(Records drawn from a dataset)
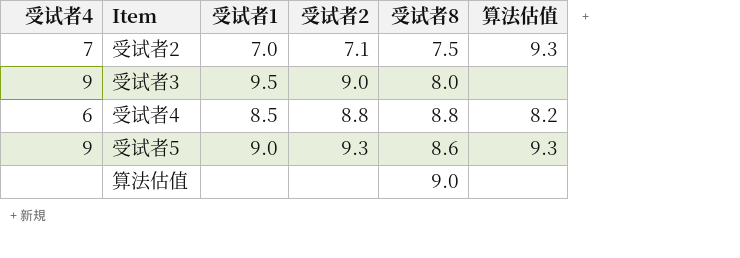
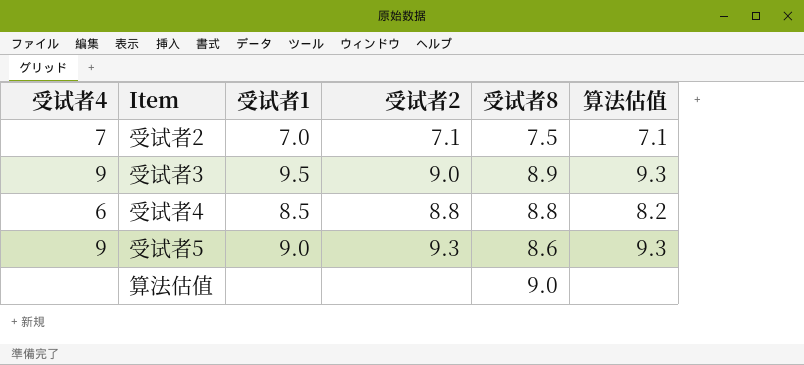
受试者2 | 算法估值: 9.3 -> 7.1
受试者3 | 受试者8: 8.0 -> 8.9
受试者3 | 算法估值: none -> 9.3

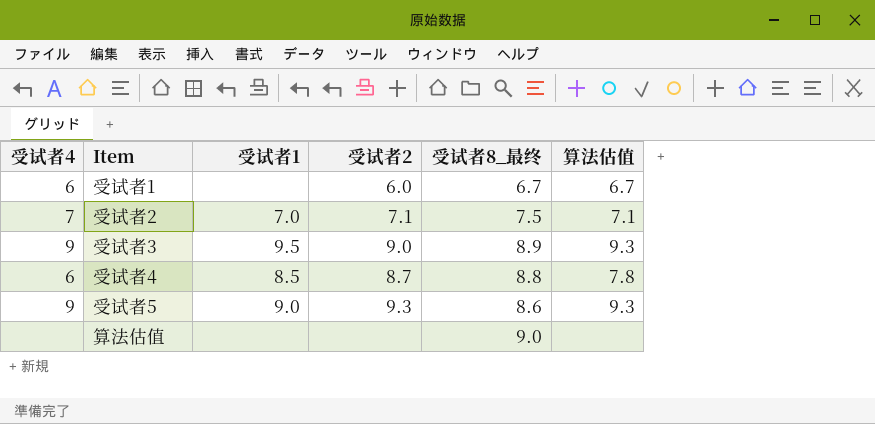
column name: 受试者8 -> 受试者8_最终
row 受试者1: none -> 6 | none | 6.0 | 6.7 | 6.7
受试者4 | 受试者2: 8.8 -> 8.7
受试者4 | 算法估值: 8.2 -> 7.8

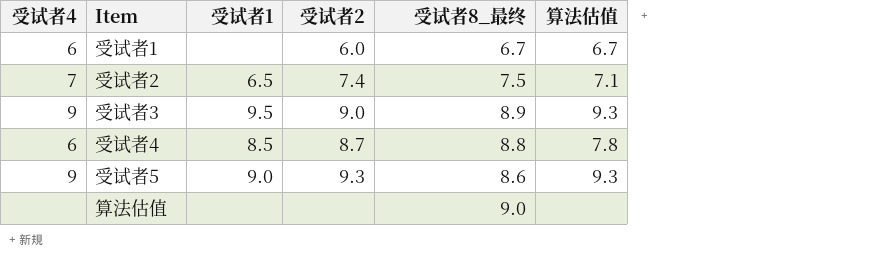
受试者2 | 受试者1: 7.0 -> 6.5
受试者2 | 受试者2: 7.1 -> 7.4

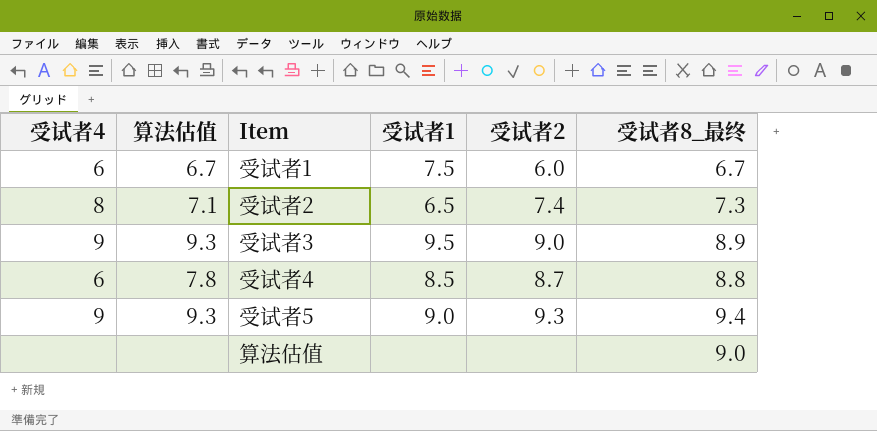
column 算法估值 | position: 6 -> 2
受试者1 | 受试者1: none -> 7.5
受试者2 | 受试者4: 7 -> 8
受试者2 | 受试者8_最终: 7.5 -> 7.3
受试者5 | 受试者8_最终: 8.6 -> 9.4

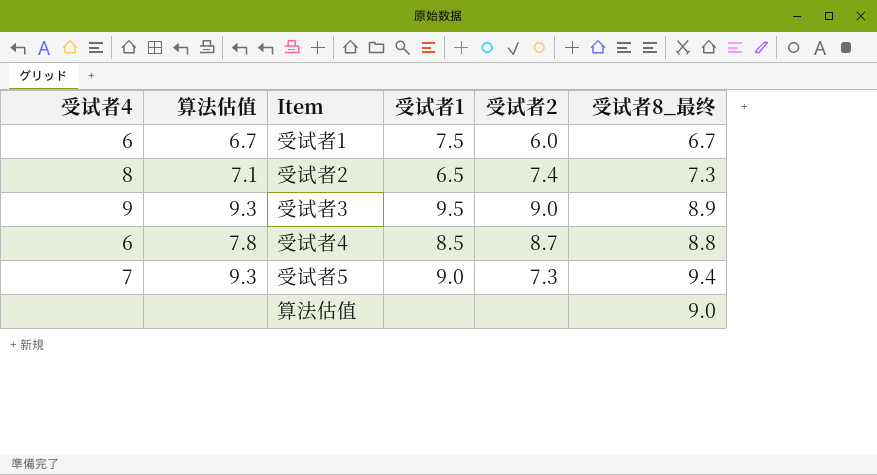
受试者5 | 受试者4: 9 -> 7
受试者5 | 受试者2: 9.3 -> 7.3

==

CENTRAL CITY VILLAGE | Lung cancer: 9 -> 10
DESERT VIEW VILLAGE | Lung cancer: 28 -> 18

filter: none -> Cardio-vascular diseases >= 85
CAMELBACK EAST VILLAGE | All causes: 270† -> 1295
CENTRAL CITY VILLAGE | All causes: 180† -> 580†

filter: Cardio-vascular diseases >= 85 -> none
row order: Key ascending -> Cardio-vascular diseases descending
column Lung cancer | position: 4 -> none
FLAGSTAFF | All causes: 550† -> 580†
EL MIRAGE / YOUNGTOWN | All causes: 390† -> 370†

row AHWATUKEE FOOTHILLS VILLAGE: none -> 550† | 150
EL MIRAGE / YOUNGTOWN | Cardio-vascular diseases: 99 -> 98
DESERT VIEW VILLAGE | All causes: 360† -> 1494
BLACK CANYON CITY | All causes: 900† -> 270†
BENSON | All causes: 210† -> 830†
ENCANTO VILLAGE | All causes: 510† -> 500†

TASK PROMPT: Find the word "Lung" in the records and pull out each line that has it.

FINISHED TASK:
CENTRAL CITY VILLAGE | Lung cancer: 9 -> 10
DESERT VIEW VILLAGE | Lung cancer: 28 -> 18
column Lung cancer | position: 4 -> none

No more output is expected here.